The flashpoint, if it comes, is likely to be Taiwan.

Much like Russia’s claim over Ukraine, Beijing sees the island as an integral part of a unified Chinese territory. It has, in recent years, adopted an increasingly aggressive stance towards Taiwan. At the same time, the US under Joe Biden has ramped up its support – financially, militarily and rhetorically – for Taiwan’s continued independence.

In recent months there has been an attempt, led by Washington, to cool the hostile rhetoric and find common ground. However, analysts believe relations are so fraught that “re-establishing a semblance of stability and balance will take much more effort and political will”, said NPR, and will be “tested” by presidential elections in the US and Taiwan in 2024. “Mutual trust is running thin.”

Failure to de-escalate risks a doomsday scenario, in which China takes advantage of the current crisis in Gaza to impose a blockade on Taiwan that draws in the US.

The devastating human cost aside, even if fought by conventional methods, a military conflict between the world’s two biggest economies would lead to “a severing of global supply chains, a blow to confidence and crashing asset prices”, said The Observer‘s economics editor Larry Elliott. “It would have catastrophic economic consequences, up to and including a second Great Depression.”

Artificial intelligence

Recent high-profile advances in artificial intelligence have led to increased fears that AI could accidentally cause a global conflict.
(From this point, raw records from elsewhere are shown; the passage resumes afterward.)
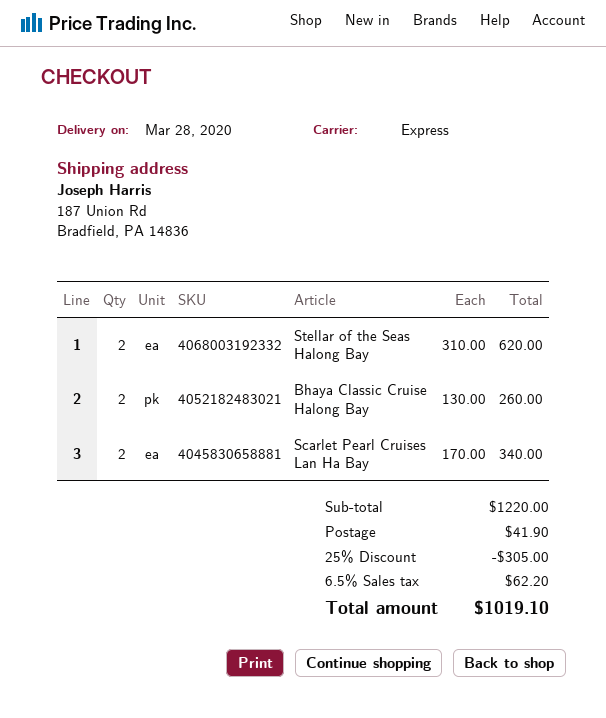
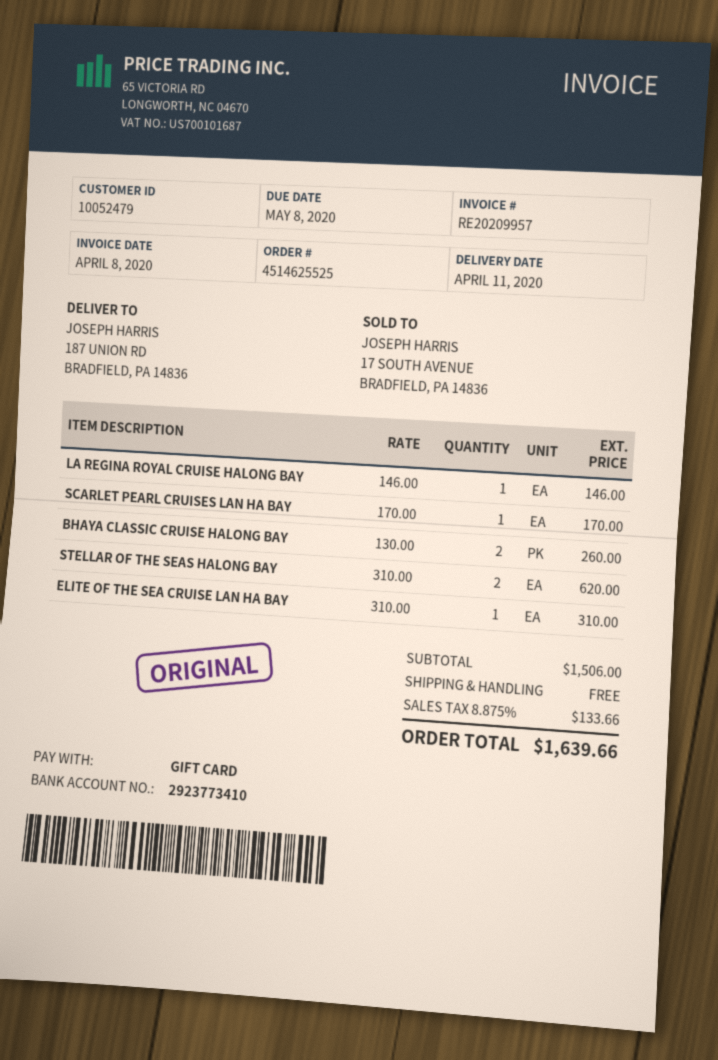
delivery date: 2020-03-28 -> 2020-04-11
Scarlet Pearl Cruises Lan Ha Bay: 2 x 170.00 = 340.00 -> 1 x 170.00 = 170.00
LA REGINA ROYAL CRUISE HALONG BAY: none -> 1 x 146.00 = 146.00
ELITE OF THE SEA CRUISE LAN HA BAY: none -> 1 x 310.00 = 310.00
subtotal: 1220.00 -> 1506.00
discount: 25% = 305.00 -> none
shipping: 41.90 -> 0.00
tax: 6.5% = 62.20 -> 8.875% = 133.66
total: 1019.10 -> 1639.66

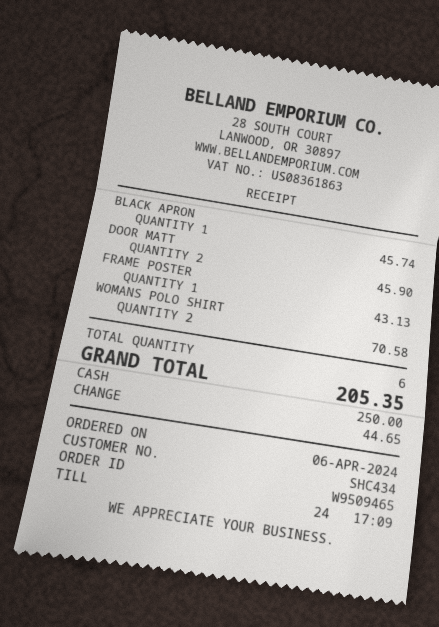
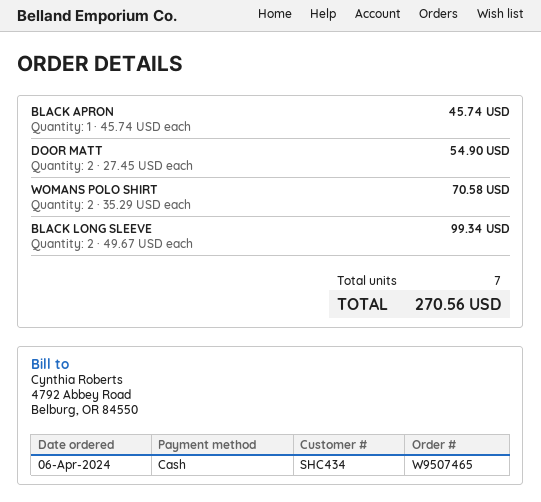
order number: W9509465 -> W9507465
DOOR MATT: 2 for 45.90 -> 2 for 54.90
FRAME POSTER: 1 for 43.13 -> none
BLACK LONG SLEEVE: none -> 2 for 99.34
total quantity: 6 -> 7
total: 205.35 -> 270.56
A leading academic at the University of Cambridge told the i news site in March that the technology could, in an extreme case, “mistake a bird as an incoming threat and trigger a nuclear launch if no human override is in place to assess alerts from an AI-assisted early-warning system”.

Although no state is openly attempting to automate its nuclear weapons systems, “integrating AI with command systems seems promising and even unavoidable”, said Peter Rautenbach from the Bulletin of the Atomic Scientists.